■ **WHAT IS BEING ASKED**:
For the entries below, work out how many lines contain the string "pointer" and write only the number.

RECORDED DATA START

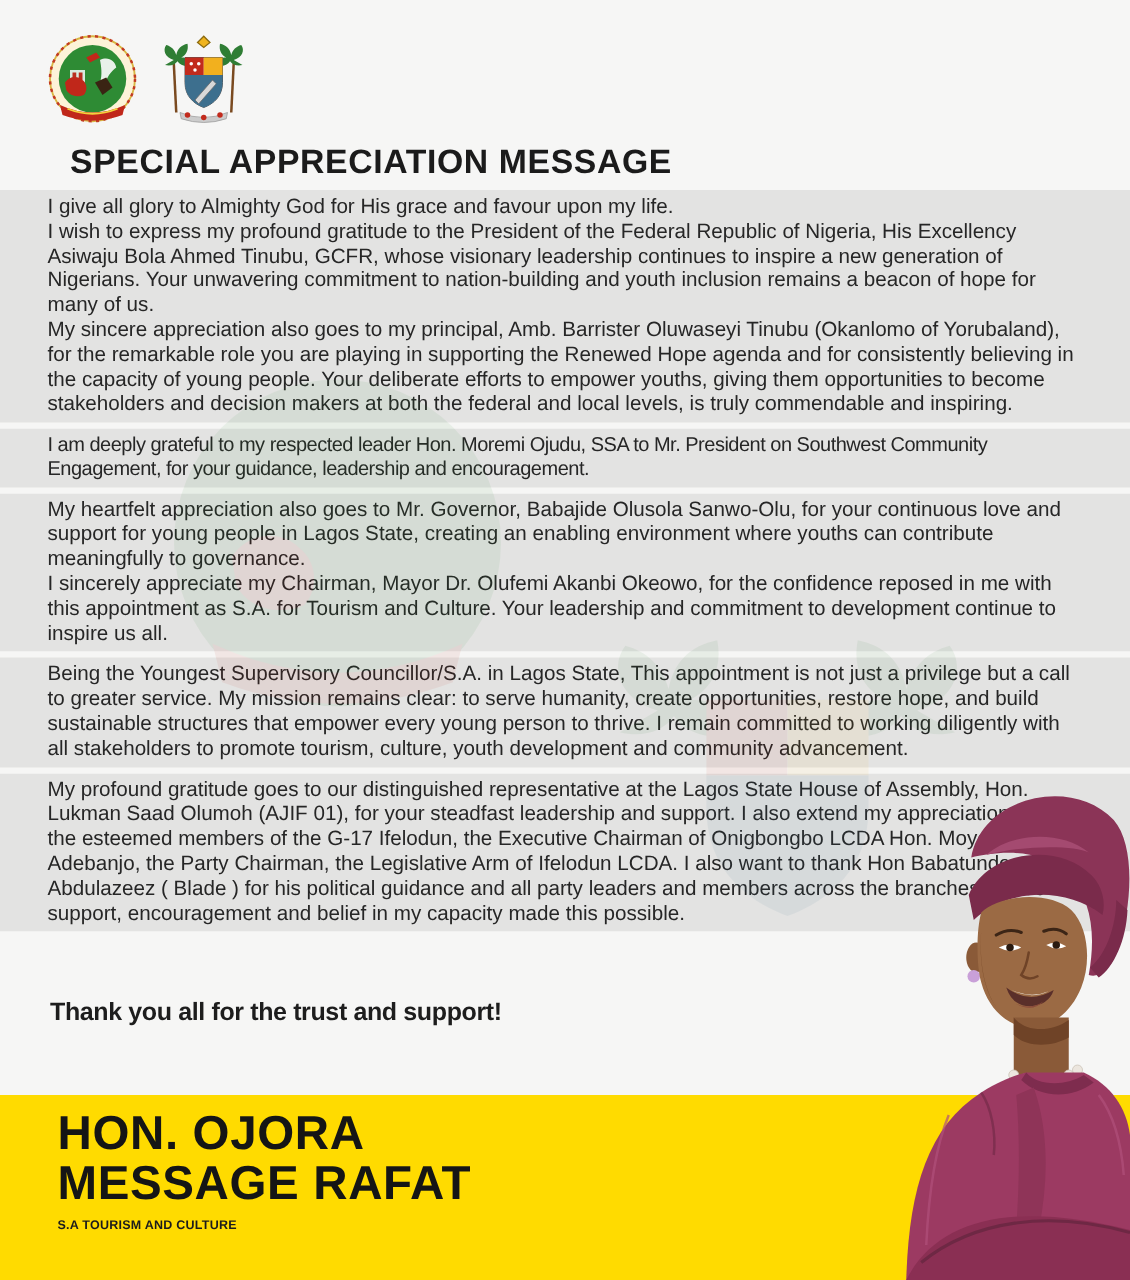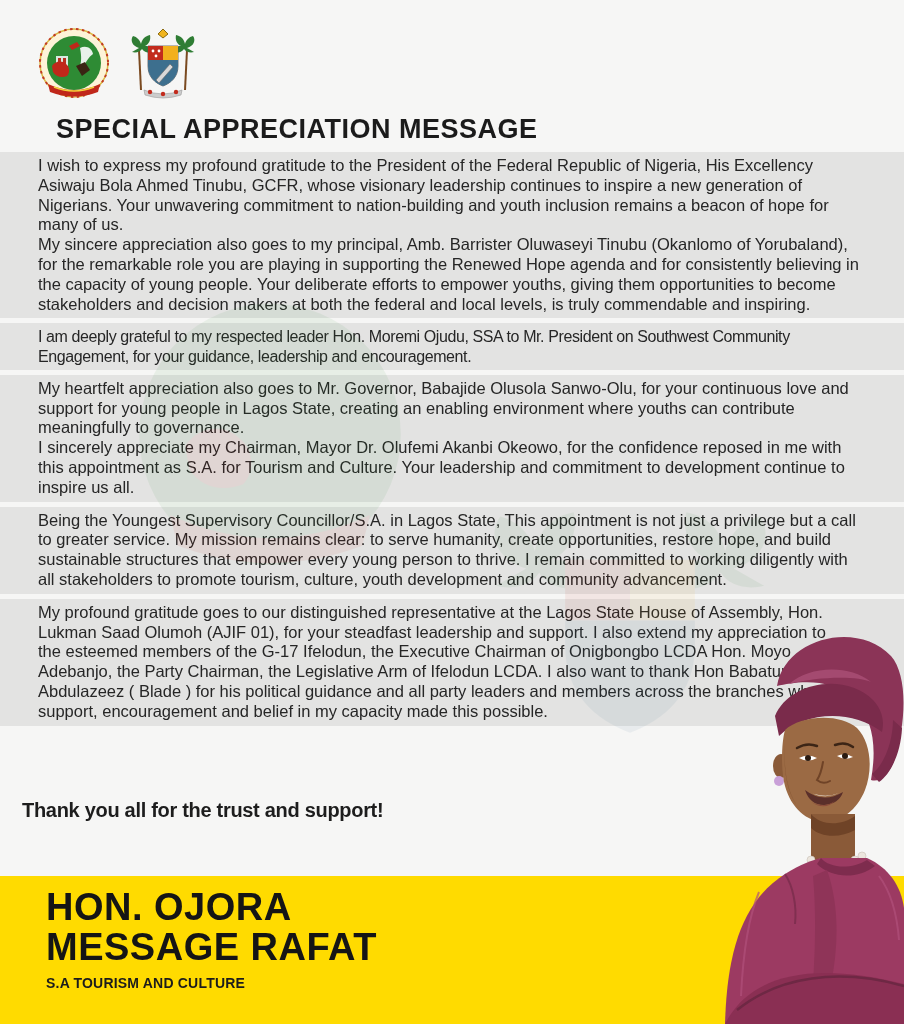--- a/index.html
+++ b/index.html
@@ -46,39 +46,39 @@
   .watermark {
     position: absolute; z-index: 2; pointer-events: none;
     opacity: 0.07;
   }
   .wm-a { left: 120px; top: 140px; }
   .wm-b { left: 470px; top: 330px; }
 
   
   .closing {
     flex: 0 0 auto;
-    padding: 12px 22px 14px;
+    padding: 12px 40px 14px;
     font-size: 20px; font-weight: bold; color: #1d1d1d;
     letter-spacing: -0.3px;
   }
 
   
   .footer {
     flex: 0 0 148px;
     background: #ffdb00;
     padding: 12px 0 0 46px;
     margin-top: 40px;
   }
   .footer .name {
     font-size: 38px; font-weight: 800; color: #151515;
     letter-spacing: 0.5px; line-height: 1.05;
   }
   .footer .meta {
     margin-top: 6px;
-    font-size: 14px; font-weight: bold; color: #1c1c1c;
+    font-size: 10px; font-weight: bold; color: #1c1c1c;
     line-height: 1.35; letter-spacing: 0.2px;
   }
 
   
   .portrait {
     position: absolute; right: 0; bottom: 0;
     width: 215px; height: 400px;
     z-index: 6; pointer-events: none;
   }
 </style>
@@ -127,20 +127,21 @@
         <circle cx="35" cy="66" r="2.2" fill="#c22b1d"></circle>
         <circle cx="48" cy="64" r="2.2" fill="#c22b1d"></circle>
       </svg>
     </div>
     <div class="page-title">SPECIAL APPRECIATION MESSAGE</div>
   </div>
 
   <div class="content">
 
     <div class="band">
+      <p>I give all glory to Almighty God for His grace and favour upon my life.</p>
       <p>I wish to express my profound gratitude to the President of the Federal Republic of Nigeria, His Excellency Asiwaju Bola Ahmed Tinubu, GCFR, whose visionary leadership continues to inspire a new generation of Nigerians. Your unwavering commitment to nation-building and youth inclusion remains a beacon of hope for many of us.</p>
       <p>My sincere appreciation also goes to my principal, Amb. Barrister Oluwaseyi Tinubu (Okanlomo of Yorubaland), for the remarkable role you are playing in supporting the Renewed Hope agenda and for consistently believing in the capacity of young people. Your deliberate efforts to empower youths, giving them opportunities to become stakeholders and decision makers at both the federal and local levels, is truly commendable and inspiring.</p>
     </div>
 
     <div class="band condensed">
       <p>I am deeply grateful to my respected leader Hon. Moremi Ojudu, SSA to Mr. President on Southwest Community Engagement, for your guidance, leadership and encouragement.</p>
     </div>
 
     <div class="band">
       <p>My heartfelt appreciation also goes to Mr. Governor, Babajide Olusola Sanwo-Olu, for your continuous love and support for young people in Lagos State, creating an enabling environment where youths can contribute meaningfully to governance.</p>

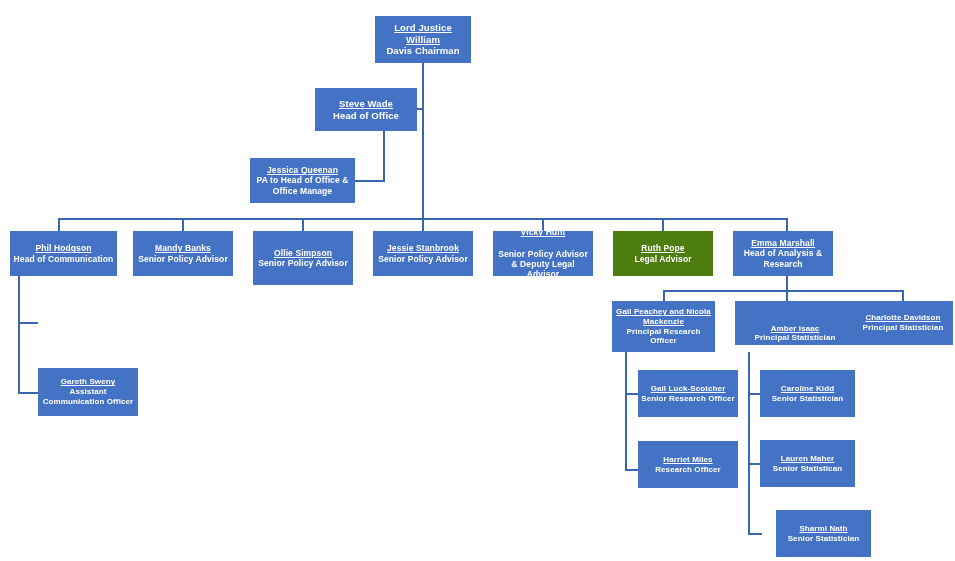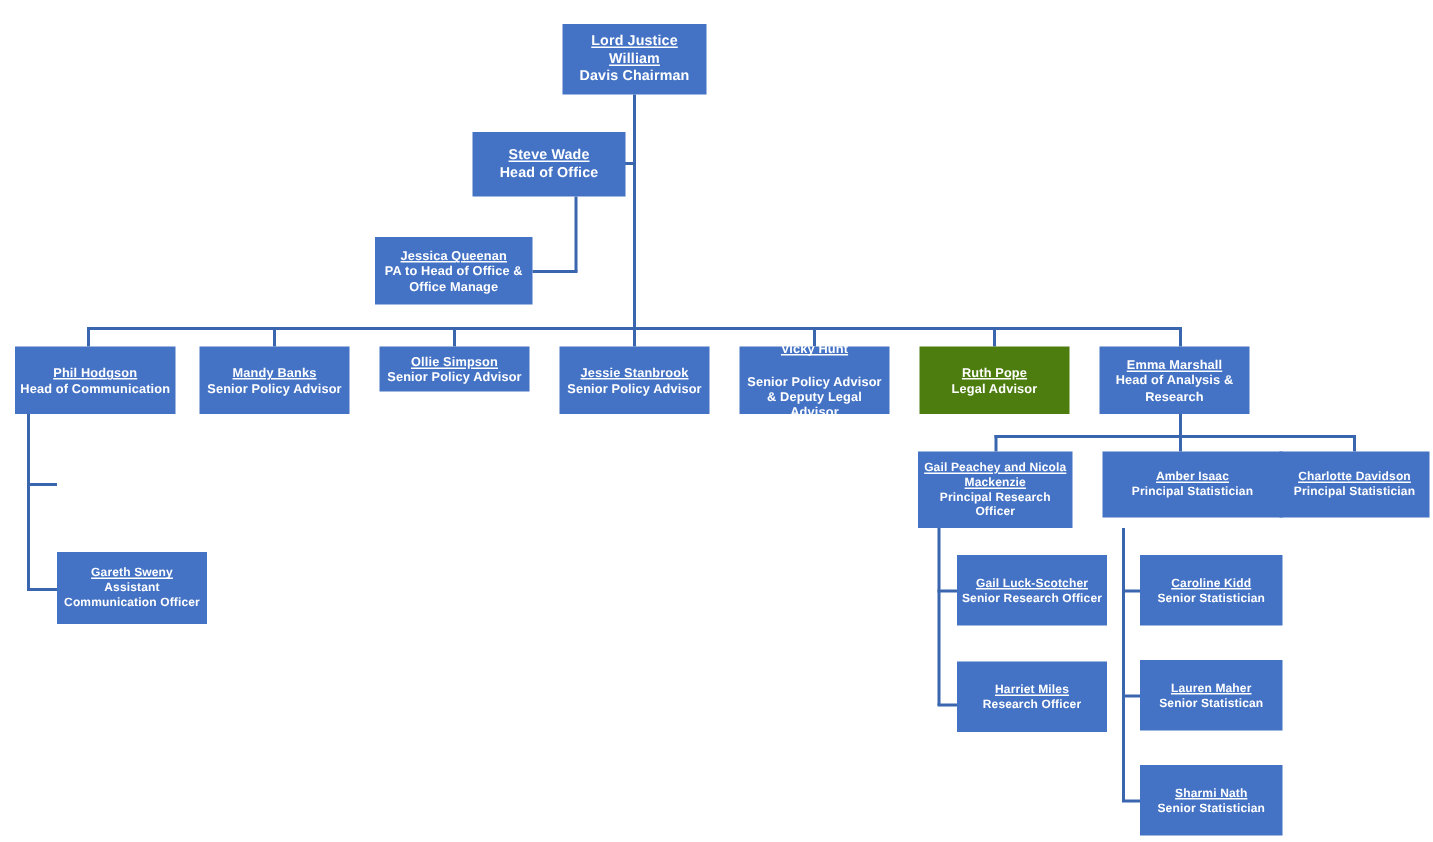--- a/index.html
+++ b/index.html
@@ -108,21 +108,21 @@
   <div class="node" style="left: 10px; top: 231px; width: 107px; height: 45px; font-size: 8.5px; background: rgb(68, 114, 196); color: rgb(255, 255, 255);">
     <span class="name">Phil Hodgson</span>
     <span class="title">Head of Communication</span>
   </div>
 
   <div class="node" style="left: 133px; top: 231px; width: 100px; height: 45px; font-size: 8.5px; background: rgb(68, 114, 196); color: rgb(255, 255, 255);">
     <span class="name">Mandy Banks</span>
     <span class="title">Senior Policy Advisor</span>
   </div>
 
-  <div class="node" style="left: 253px; top: 231px; width: 100px; height: 30px; font-size: 8.5px; background: rgb(68, 114, 196); color: rgb(255, 255, 255);">
+  <div class="node" style="left: 253px; top: 231px; width: 100px; height: 54px; font-size: 8.5px; background: rgb(68, 114, 196); color: rgb(255, 255, 255);">
     <span class="name">Ollie Simpson</span>
     <span class="title">Senior Policy Advisor</span>
   </div>
 
   <div class="node" style="left: 373px; top: 231px; width: 100px; height: 45px; font-size: 8.5px; background: rgb(68, 114, 196); color: rgb(255, 255, 255);">
     <span class="name">Jessie Stanbrook</span>
     <span class="title">Senior Policy Advisor</span>
   </div>
 
   <div class="node" style="left: 493px; top: 231px; width: 100px; height: 45px; font-size: 8.5px; background: rgb(68, 114, 196); color: rgb(255, 255, 255); gap: 11px;">
@@ -144,21 +144,21 @@
   <div class="node" style="left: 38px; top: 368px; width: 100px; height: 48px; font-size: 8px; background: rgb(68, 114, 196); color: rgb(255, 255, 255);">
     <span class="name">Gareth Sweny</span>
     <span class="title">Assistant Communication Officer</span>
   </div>
 
   <div class="node" style="left: 612px; top: 301px; width: 103px; height: 51px; font-size: 8px; background: rgb(68, 114, 196); color: rgb(255, 255, 255); text-align: center;">
     <span class="name">Gail Peachey and Nicola Mackenzie</span>
     <span class="title">Principal Research Officer</span>
   </div>
 
-  <div class="node" style="left: 735px; top: 301px; width: 120px; height: 44px; font-size: 8px; background: rgb(68, 114, 196); color: rgb(255, 255, 255);">
+  <div class="node" style="left: 735px; top: 301px; width: 120px; height: 44px; font-size: 8px; background: rgb(68, 114, 196); color: rgb(255, 255, 255); justify-content: flex-end;">
     <span class="name">Amber Isaac</span>
     <span class="title">Principal Statistician</span>
   </div>
 
   <div class="node" style="left: 853px; top: 301px; width: 100px; height: 44px; font-size: 8px; background: rgb(68, 114, 196); color: rgb(255, 255, 255);">
     <span class="name">Charlotte Davidson</span>
     <span class="title">Principal Statistician</span>
   </div>
 
   <div class="node" style="left: 638px; top: 370px; width: 100px; height: 47px; font-size: 8px; background: rgb(68, 114, 196); color: rgb(255, 255, 255);">
@@ -174,18 +174,18 @@
   <div class="node" style="left: 760px; top: 370px; width: 95px; height: 47px; font-size: 8px; background: rgb(68, 114, 196); color: rgb(255, 255, 255);">
     <span class="name">Caroline Kidd</span>
     <span class="title">Senior Statistician</span>
   </div>
 
   <div class="node" style="left: 760px; top: 440px; width: 95px; height: 47px; font-size: 8px; background: rgb(68, 114, 196); color: rgb(255, 255, 255);">
     <span class="name">Lauren Maher</span>
     <span class="title">Senior Statistican</span>
   </div>
 
-  <div class="node" style="left: 760px; top: 510px; width: 95px; height: 47px; font-size: 8px; background: rgb(68, 114, 196); color: rgb(255, 255, 255);">
+  <div class="node" style="left: 776px; top: 510px; width: 95px; height: 47px; font-size: 8px; background: rgb(68, 114, 196); color: rgb(255, 255, 255);">
     <span class="name">Sharmi Nath</span>
     <span class="title">Senior Statistician</span>
   </div>
 
 </div>
 
 </body></html>

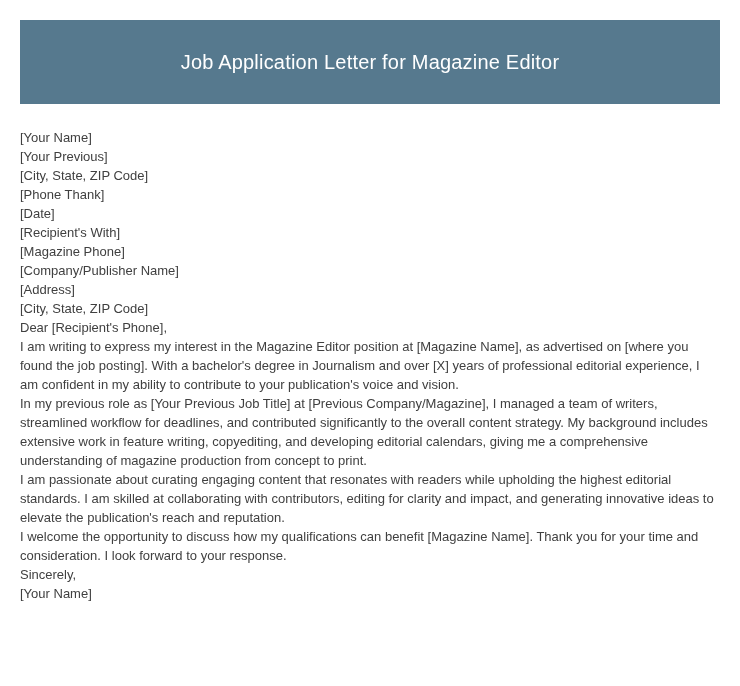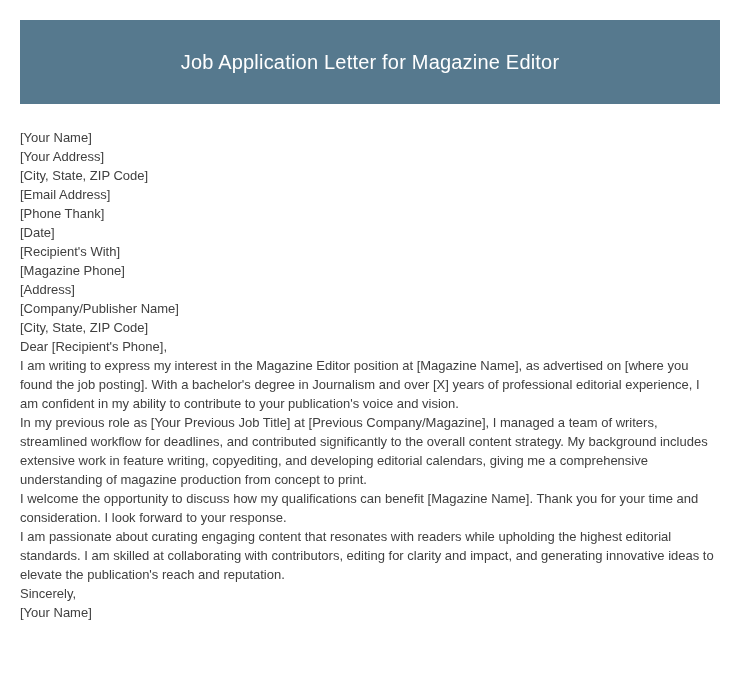--- a/index.html
+++ b/index.html
@@ -54,37 +54,36 @@
 
 <div class="page">
 
   <header class="title-band">
     <h1>Job Application Letter for Magazine Editor</h1>
   </header>
 
   <main class="letter-body">
 
     <div class="line">[Your Name]</div>
-    <div class="line">[Your Address]</div>
+    <div class="line">[Your Previous]</div>
     <div class="line">[City, State, ZIP Code]</div>
-    <div class="line">[Email Address]</div>
     <div class="line">[Phone Thank]</div>
     <div class="line">[Date]</div>
 
     <div class="line">[Recipient's With]</div>
     <div class="line">[Magazine Phone]</div>
+    <div class="line">[Company/Publisher Name]</div>
     <div class="line">[Address]</div>
-    <div class="line">[Company/Publisher Name]</div>
     <div class="line">[City, State, ZIP Code]</div>
 
     <div class="line">Dear [Recipient's Phone],</div>
 
     <p class="para">I am writing to express my interest in the Magazine Editor position at [Magazine Name], as advertised on [where you found the job posting]. With a bachelor's degree in Journalism and over [X] years of professional editorial experience, I am confident in my ability to contribute to your publication's voice and vision.</p>
     <p class="para">In my previous role as [Your Previous Job Title] at [Previous Company/Magazine], I managed a team of writers, streamlined workflow for deadlines, and contributed significantly to the overall content strategy. My background includes extensive work in feature writing, copyediting, and developing editorial calendars, giving me a comprehensive understanding of magazine production from concept to print.</p>
+    <p class="para">I am passionate about curating engaging content that resonates with readers while upholding the highest editorial standards. I am skilled at collaborating with contributors, editing for clarity and impact, and generating innovative ideas to elevate the publication's reach and reputation.</p>
     <p class="para">I welcome the opportunity to discuss how my qualifications can benefit [Magazine Name]. Thank you for your time and consideration. I look forward to your response.</p>
-    <p class="para">I am passionate about curating engaging content that resonates with readers while upholding the highest editorial standards. I am skilled at collaborating with contributors, editing for clarity and impact, and generating innovative ideas to elevate the publication's reach and reputation.</p>
 
     <div class="line">Sincerely,</div>
     <div class="line">[Your Name]</div>
 
   </main>
 
 </div>
 
 </body></html>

RECORDED DATA END

■ **REPLY**:
2